Data:
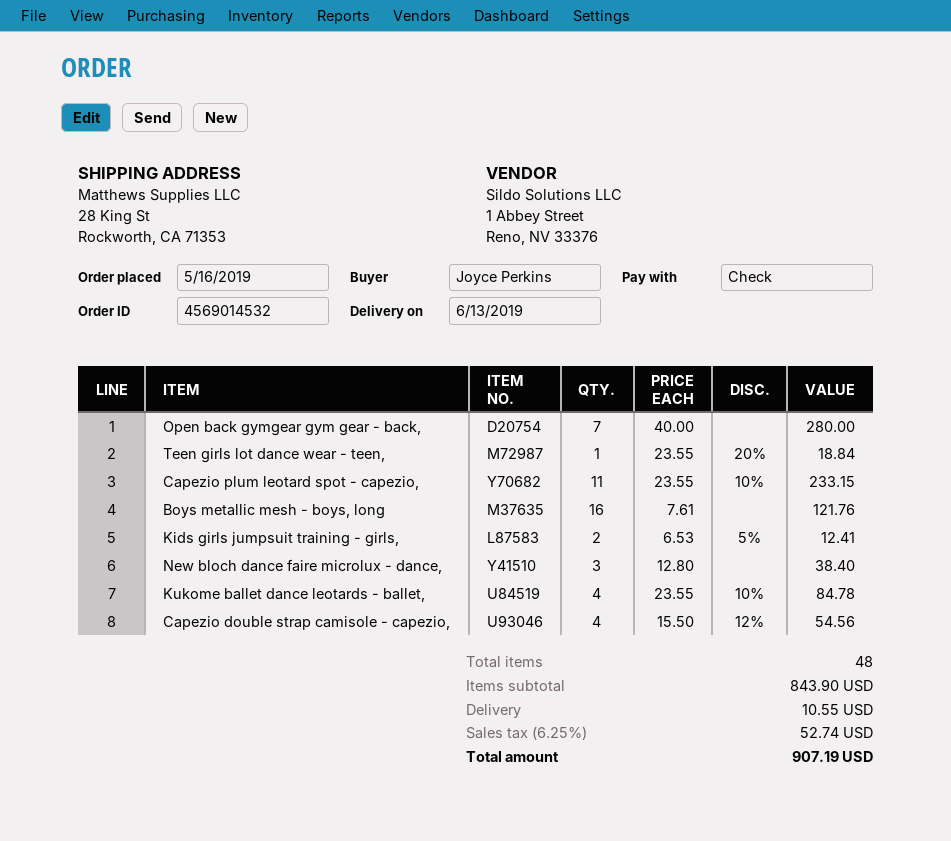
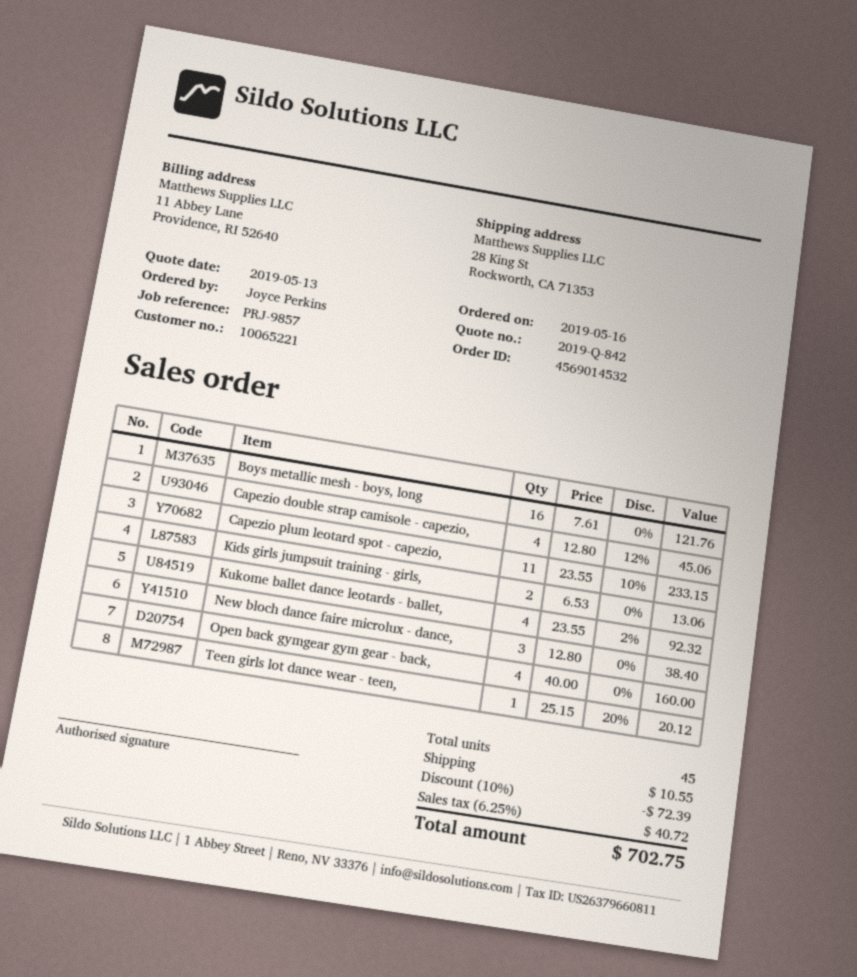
Open back gymgear gym gear - back,: 7 x 40.00 = 280.00 -> 4 x 40.00 = 160.00
Teen girls lot dance wear - teen,: 1 x 23.55 - 20% = 18.84 -> 1 x 25.15 - 20% = 20.12
Kids girls jumpsuit training - girls,: 2 x 6.53 - 5% = 12.41 -> 2 x 6.53 = 13.06
Kukome ballet dance leotards - ballet,: 4 x 23.55 - 10% = 84.78 -> 4 x 23.55 - 2% = 92.32
Capezio double strap camisole - capezio,: 4 x 15.50 - 12% = 54.56 -> 4 x 12.80 - 12% = 45.06
total quantity: 48 -> 45
discount: none -> 10% = 72.39
tax: 6.25% = 52.74 -> 6.25% = 40.72
total: 907.19 -> 702.75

What the task asks: Copy the lines exactly as they appear from the opening of the entries above through the line with "Kukome ballet dance", excluding all pictures.

Solution to this task:
Open back gymgear gym gear - back,: 7 x 40.00 = 280.00 -> 4 x 40.00 = 160.00
Teen girls lot dance wear - teen,: 1 x 23.55 - 20% = 18.84 -> 1 x 25.15 - 20% = 20.12
Kids girls jumpsuit training - girls,: 2 x 6.53 - 5% = 12.41 -> 2 x 6.53 = 13.06
Kukome ballet dance leotards - ballet,: 4 x 23.55 - 10% = 84.78 -> 4 x 23.55 - 2% = 92.32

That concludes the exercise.